Assigned task >>
Where the listing below has a line containing "subtotal: 20284.49 -> 17694.72", output that line and all lines after it, verbatim, and no others.

Provided data >>
==*==

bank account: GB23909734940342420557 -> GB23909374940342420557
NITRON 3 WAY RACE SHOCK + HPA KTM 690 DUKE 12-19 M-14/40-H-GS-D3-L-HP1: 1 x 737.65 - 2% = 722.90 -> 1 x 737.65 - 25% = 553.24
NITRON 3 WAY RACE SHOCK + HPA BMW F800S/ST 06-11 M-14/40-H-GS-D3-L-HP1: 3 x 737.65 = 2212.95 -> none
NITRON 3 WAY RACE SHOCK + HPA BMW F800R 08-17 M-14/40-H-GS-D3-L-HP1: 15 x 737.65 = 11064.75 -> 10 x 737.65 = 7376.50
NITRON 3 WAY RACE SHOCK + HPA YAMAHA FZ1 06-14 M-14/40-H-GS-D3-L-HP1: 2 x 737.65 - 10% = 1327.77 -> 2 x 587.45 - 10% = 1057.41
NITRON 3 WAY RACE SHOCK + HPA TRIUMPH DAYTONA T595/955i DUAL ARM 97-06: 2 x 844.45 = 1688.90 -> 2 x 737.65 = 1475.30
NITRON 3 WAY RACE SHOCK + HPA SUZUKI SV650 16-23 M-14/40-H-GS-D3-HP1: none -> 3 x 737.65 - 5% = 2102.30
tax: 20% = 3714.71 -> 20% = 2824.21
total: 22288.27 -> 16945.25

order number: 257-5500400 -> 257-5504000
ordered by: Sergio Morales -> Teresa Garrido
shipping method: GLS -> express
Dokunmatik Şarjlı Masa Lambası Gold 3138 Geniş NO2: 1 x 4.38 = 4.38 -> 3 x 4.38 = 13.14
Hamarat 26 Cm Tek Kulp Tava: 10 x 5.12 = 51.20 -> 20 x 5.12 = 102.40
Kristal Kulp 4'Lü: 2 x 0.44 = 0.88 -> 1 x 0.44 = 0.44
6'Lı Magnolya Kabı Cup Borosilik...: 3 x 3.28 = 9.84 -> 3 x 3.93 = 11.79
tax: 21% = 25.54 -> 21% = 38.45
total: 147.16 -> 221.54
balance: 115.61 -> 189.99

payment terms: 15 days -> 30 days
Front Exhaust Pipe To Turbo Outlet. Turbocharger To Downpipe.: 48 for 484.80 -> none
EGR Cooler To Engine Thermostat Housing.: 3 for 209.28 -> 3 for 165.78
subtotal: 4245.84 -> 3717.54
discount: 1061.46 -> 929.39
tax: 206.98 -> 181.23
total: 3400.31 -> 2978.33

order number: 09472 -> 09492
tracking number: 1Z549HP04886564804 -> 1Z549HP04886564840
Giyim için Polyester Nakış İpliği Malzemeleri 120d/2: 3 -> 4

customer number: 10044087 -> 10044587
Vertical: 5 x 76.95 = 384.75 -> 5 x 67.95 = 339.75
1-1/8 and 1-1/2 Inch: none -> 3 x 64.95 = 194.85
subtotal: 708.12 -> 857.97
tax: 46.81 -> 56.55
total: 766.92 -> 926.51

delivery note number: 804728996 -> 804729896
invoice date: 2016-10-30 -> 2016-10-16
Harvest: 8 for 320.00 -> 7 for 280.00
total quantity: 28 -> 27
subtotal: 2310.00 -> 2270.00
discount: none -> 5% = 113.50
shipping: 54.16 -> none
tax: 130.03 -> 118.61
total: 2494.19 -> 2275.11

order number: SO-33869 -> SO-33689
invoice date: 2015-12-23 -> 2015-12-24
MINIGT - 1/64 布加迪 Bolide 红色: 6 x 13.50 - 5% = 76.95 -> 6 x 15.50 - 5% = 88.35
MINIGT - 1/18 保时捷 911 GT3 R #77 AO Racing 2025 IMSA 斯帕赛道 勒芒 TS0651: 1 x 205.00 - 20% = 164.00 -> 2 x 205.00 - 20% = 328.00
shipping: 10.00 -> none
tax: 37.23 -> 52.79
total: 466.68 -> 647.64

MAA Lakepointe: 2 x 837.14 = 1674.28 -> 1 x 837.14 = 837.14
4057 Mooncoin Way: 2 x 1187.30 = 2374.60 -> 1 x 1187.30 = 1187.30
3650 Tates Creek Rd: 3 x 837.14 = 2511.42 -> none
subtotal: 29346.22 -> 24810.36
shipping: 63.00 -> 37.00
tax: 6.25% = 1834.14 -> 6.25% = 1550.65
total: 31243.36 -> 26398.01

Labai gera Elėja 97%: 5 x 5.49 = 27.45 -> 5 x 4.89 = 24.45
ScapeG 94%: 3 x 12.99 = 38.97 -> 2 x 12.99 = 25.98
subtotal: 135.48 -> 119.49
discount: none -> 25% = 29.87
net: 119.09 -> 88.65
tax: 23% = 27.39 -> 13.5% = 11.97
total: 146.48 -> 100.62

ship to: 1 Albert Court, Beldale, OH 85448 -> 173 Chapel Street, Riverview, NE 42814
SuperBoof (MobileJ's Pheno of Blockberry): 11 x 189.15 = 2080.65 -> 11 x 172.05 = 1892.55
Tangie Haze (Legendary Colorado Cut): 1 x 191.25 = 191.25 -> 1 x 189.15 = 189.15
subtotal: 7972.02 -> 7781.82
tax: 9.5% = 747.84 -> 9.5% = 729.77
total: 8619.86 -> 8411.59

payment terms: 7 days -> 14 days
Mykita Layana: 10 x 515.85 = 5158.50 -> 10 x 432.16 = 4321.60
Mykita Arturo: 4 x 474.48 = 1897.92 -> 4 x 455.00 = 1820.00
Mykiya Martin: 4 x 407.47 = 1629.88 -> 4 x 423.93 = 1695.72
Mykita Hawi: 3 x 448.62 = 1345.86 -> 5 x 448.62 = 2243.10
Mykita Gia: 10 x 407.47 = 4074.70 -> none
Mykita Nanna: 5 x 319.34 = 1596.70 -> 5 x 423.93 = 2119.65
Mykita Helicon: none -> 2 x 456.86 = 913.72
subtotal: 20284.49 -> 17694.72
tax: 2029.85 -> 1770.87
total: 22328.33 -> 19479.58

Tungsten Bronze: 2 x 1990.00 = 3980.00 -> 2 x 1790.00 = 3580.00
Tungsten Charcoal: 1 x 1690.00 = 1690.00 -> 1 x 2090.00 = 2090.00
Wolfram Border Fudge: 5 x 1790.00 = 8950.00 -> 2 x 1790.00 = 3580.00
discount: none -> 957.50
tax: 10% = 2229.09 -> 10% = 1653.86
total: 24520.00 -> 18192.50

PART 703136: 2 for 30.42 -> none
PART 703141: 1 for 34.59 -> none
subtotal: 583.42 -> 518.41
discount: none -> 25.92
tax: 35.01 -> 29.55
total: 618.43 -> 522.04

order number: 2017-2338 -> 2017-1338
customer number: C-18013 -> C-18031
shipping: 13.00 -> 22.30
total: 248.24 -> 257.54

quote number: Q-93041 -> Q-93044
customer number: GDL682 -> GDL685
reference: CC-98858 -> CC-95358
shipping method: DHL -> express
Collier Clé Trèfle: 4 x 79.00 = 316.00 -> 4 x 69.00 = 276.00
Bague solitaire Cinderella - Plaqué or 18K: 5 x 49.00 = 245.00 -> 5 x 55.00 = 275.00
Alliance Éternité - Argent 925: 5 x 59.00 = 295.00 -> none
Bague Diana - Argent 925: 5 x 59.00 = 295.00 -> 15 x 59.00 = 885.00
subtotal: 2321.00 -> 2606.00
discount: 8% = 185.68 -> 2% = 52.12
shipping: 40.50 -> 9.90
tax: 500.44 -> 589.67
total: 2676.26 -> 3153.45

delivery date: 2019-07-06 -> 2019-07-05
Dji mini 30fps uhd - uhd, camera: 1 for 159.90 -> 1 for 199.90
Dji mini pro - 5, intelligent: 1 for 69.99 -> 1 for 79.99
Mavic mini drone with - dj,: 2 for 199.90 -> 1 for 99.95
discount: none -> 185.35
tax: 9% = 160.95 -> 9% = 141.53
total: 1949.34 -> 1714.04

==*==

Completed exercise >>
subtotal: 20284.49 -> 17694.72
tax: 2029.85 -> 1770.87
total: 22328.33 -> 19479.58

Tungsten Bronze: 2 x 1990.00 = 3980.00 -> 2 x 1790.00 = 3580.00
Tungsten Charcoal: 1 x 1690.00 = 1690.00 -> 1 x 2090.00 = 2090.00
Wolfram Border Fudge: 5 x 1790.00 = 8950.00 -> 2 x 1790.00 = 3580.00
discount: none -> 957.50
tax: 10% = 2229.09 -> 10% = 1653.86
total: 24520.00 -> 18192.50

PART 703136: 2 for 30.42 -> none
PART 703141: 1 for 34.59 -> none
subtotal: 583.42 -> 518.41
discount: none -> 25.92
tax: 35.01 -> 29.55
total: 618.43 -> 522.04

order number: 2017-2338 -> 2017-1338
customer number: C-18013 -> C-18031
shipping: 13.00 -> 22.30
total: 248.24 -> 257.54

quote number: Q-93041 -> Q-93044
customer number: GDL682 -> GDL685
reference: CC-98858 -> CC-95358
shipping method: DHL -> express
Collier Clé Trèfle: 4 x 79.00 = 316.00 -> 4 x 69.00 = 276.00
Bague solitaire Cinderella - Plaqué or 18K: 5 x 49.00 = 245.00 -> 5 x 55.00 = 275.00
Alliance Éternité - Argent 925: 5 x 59.00 = 295.00 -> none
Bague Diana - Argent 925: 5 x 59.00 = 295.00 -> 15 x 59.00 = 885.00
subtotal: 2321.00 -> 2606.00
discount: 8% = 185.68 -> 2% = 52.12
shipping: 40.50 -> 9.90
tax: 500.44 -> 589.67
total: 2676.26 -> 3153.45

delivery date: 2019-07-06 -> 2019-07-05
Dji mini 30fps uhd - uhd, camera: 1 for 159.90 -> 1 for 199.90
Dji mini pro - 5, intelligent: 1 for 69.99 -> 1 for 79.99
Mavic mini drone with - dj,: 2 for 199.90 -> 1 for 99.95
discount: none -> 185.35
tax: 9% = 160.95 -> 9% = 141.53
total: 1949.34 -> 1714.04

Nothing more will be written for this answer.